* _What you should do_
Return a copy of every line in the records that includes the word "radius".

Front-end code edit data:
● ● ●
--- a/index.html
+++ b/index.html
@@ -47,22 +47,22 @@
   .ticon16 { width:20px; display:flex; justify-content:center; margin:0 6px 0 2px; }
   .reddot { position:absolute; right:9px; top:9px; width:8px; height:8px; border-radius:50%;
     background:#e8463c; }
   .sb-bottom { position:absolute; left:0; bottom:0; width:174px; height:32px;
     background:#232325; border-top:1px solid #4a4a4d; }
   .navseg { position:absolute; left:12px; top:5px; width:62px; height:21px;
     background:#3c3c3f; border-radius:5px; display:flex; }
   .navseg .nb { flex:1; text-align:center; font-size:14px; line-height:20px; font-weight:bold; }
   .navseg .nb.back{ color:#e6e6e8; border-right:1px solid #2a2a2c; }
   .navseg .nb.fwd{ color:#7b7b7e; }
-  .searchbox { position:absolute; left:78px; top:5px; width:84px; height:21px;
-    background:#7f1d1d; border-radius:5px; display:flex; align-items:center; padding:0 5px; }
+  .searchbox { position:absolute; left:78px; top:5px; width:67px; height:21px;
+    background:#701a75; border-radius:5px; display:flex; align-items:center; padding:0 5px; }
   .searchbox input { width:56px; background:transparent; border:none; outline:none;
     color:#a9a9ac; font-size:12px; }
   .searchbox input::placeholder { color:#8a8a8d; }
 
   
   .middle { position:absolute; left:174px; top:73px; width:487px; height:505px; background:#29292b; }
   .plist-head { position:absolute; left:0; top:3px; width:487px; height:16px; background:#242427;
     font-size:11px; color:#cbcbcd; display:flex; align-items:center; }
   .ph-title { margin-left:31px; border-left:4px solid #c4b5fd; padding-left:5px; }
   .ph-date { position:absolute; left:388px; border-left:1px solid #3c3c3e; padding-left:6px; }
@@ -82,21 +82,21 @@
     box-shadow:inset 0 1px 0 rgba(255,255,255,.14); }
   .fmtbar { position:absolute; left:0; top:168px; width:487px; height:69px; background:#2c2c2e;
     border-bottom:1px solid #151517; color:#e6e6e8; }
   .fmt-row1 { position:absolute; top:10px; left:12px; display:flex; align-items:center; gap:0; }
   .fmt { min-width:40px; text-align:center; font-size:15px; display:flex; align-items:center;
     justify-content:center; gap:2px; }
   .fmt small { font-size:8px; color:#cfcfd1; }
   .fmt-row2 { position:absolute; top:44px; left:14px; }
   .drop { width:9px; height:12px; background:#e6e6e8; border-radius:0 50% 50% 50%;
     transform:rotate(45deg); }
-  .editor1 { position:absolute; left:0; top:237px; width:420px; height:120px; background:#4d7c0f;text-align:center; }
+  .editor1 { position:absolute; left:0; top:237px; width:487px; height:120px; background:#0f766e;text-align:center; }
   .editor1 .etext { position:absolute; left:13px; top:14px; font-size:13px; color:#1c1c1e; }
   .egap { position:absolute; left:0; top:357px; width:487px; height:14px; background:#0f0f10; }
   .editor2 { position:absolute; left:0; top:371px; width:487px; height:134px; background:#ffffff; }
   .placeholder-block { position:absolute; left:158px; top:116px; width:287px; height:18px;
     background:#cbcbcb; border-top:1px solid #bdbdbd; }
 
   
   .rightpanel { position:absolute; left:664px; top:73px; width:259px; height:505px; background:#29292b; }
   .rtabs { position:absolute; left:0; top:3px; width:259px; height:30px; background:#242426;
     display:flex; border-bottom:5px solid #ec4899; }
● ● ●
* _Solved exercise_
   .reddot { position:absolute; right:9px; top:9px; width:8px; height:8px; border-radius:50%;
     background:#3c3c3f; border-radius:5px; display:flex; }
-    background:#7f1d1d; border-radius:5px; display:flex; align-items:center; padding:0 5px; }
+    background:#701a75; border-radius:5px; display:flex; align-items:center; padding:0 5px; }
   .drop { width:9px; height:12px; background:#e6e6e8; border-radius:0 50% 50% 50%;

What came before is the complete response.